[Start of Attachment]

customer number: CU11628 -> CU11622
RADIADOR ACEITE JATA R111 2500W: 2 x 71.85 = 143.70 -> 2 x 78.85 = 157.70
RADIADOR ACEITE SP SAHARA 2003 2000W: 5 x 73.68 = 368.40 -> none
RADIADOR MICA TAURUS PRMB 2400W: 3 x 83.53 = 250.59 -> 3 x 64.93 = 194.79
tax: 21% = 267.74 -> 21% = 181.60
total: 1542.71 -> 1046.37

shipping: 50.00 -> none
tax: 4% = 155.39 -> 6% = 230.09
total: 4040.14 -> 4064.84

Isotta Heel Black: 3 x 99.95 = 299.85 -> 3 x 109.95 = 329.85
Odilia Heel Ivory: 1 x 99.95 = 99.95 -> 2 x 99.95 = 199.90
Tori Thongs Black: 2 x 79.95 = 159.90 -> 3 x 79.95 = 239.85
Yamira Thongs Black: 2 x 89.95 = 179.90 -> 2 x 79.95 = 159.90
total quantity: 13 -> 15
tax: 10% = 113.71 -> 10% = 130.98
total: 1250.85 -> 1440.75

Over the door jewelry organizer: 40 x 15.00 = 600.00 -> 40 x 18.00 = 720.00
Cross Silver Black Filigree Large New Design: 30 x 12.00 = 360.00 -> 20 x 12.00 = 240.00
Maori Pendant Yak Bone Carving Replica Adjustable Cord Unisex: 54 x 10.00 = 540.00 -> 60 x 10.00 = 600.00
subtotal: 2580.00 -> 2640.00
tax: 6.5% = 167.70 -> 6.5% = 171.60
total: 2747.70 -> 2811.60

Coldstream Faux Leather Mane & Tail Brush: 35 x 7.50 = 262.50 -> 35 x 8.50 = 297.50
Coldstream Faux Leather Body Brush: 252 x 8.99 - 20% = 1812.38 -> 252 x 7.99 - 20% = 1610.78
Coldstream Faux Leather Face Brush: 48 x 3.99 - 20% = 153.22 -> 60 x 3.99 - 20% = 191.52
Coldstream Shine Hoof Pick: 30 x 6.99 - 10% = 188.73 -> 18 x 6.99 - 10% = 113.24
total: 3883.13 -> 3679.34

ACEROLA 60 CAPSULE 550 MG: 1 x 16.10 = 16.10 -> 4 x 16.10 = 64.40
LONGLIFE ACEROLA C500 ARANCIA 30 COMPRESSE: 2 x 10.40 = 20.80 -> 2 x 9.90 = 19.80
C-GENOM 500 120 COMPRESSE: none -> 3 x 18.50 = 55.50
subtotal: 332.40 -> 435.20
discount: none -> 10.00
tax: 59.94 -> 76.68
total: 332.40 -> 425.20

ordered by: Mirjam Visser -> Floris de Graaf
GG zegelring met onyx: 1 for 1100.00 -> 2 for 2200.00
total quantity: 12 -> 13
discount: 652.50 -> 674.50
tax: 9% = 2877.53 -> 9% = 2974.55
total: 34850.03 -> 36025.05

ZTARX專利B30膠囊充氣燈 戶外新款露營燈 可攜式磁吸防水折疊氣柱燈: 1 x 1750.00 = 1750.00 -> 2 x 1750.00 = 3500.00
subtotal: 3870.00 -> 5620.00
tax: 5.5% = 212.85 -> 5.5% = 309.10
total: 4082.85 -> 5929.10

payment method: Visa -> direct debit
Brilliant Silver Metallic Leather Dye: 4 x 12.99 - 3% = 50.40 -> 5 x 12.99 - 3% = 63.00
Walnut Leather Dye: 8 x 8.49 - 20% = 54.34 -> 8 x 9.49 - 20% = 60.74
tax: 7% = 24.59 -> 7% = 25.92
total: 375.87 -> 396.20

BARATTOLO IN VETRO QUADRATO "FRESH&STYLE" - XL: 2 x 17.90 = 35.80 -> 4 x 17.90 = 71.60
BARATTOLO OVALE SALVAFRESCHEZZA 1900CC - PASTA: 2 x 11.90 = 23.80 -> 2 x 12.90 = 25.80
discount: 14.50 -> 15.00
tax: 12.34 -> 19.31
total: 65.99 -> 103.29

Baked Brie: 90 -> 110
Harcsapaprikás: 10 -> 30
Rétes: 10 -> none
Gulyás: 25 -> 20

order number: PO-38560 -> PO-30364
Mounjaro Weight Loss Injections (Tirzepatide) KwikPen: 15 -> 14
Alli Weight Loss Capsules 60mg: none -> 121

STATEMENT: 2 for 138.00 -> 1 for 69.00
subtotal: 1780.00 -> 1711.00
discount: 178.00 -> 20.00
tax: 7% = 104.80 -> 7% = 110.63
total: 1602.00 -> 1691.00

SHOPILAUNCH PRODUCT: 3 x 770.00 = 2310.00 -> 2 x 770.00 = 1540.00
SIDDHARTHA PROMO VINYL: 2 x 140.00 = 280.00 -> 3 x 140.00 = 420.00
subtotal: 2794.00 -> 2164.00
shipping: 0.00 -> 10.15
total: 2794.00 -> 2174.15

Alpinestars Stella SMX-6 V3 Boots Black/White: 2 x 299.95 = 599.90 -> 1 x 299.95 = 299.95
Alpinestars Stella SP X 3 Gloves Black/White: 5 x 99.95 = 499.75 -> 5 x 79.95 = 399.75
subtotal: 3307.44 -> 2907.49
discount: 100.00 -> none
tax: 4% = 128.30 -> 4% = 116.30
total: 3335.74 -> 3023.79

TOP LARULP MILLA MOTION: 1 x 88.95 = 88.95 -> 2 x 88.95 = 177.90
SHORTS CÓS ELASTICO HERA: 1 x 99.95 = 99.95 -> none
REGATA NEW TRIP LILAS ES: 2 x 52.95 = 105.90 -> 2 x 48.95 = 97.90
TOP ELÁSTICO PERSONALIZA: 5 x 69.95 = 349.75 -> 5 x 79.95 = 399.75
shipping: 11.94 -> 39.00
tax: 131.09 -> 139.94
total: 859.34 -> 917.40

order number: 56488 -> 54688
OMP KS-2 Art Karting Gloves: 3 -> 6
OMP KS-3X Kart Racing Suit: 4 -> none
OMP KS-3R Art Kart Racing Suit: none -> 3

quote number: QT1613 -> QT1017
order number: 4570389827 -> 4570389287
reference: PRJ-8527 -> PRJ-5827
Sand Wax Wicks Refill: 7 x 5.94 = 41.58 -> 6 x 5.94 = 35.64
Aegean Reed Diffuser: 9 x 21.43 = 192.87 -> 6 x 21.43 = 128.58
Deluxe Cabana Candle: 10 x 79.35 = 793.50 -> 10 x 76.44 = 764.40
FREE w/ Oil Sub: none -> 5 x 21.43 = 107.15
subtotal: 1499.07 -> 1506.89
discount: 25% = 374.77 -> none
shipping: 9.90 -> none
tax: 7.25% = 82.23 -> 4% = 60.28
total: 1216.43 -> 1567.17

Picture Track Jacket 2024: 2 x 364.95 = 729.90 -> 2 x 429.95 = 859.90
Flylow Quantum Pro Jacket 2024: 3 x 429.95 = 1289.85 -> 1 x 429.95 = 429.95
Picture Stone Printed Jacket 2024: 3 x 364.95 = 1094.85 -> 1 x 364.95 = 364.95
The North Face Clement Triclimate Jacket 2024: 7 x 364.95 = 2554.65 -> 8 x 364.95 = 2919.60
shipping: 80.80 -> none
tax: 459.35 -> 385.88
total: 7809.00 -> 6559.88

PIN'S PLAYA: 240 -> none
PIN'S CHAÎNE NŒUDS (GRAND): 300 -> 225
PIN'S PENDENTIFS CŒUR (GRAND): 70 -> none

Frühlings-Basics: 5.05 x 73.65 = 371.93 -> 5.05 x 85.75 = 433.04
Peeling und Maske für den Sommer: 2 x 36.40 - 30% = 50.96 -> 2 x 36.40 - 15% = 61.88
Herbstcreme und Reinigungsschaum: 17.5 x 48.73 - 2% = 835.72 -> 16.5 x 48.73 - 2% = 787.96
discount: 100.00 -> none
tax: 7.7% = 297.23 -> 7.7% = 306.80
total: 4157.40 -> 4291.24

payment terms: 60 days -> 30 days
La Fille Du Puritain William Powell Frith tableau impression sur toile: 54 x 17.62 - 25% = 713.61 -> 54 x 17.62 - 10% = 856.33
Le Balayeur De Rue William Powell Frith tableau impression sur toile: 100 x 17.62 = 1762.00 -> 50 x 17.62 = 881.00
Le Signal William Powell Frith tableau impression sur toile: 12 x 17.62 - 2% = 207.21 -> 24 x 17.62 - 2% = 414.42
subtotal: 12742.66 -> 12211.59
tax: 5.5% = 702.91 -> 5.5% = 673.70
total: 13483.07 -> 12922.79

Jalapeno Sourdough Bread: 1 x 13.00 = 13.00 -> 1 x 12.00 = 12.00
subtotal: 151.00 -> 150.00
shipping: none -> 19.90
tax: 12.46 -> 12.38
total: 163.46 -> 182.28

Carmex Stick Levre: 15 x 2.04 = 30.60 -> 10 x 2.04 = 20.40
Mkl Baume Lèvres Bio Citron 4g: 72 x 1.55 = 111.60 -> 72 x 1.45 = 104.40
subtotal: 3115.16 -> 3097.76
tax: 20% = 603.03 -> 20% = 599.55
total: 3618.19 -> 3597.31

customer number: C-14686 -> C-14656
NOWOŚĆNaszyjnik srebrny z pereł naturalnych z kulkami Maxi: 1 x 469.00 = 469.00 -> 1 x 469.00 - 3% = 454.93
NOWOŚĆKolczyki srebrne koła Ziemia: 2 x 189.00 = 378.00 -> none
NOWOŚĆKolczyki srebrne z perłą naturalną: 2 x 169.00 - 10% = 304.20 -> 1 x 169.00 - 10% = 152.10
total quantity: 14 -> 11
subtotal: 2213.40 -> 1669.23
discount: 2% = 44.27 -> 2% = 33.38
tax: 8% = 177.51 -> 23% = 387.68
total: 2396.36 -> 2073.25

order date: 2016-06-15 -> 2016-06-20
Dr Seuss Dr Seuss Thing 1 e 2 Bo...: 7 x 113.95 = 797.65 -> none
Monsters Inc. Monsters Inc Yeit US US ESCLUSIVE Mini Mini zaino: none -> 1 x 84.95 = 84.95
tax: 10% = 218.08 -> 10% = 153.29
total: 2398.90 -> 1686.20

[End of Attachment]

*EXERCISE OBJECTIVE*: Of the entries listed above, reproduce only the lines starting at the line containing "discount: 14.50 -> 15.00" and ending at the line containing "Alli Weight Loss Capsules 60mg: none -> 121". Include both, exactly as they stand.

*EXPECTED OUTPUT*:
discount: 14.50 -> 15.00
tax: 12.34 -> 19.31
total: 65.99 -> 103.29

Baked Brie: 90 -> 110
Harcsapaprikás: 10 -> 30
Rétes: 10 -> none
Gulyás: 25 -> 20

order number: PO-38560 -> PO-30364
Mounjaro Weight Loss Injections (Tirzepatide) KwikPen: 15 -> 14
Alli Weight Loss Capsules 60mg: none -> 121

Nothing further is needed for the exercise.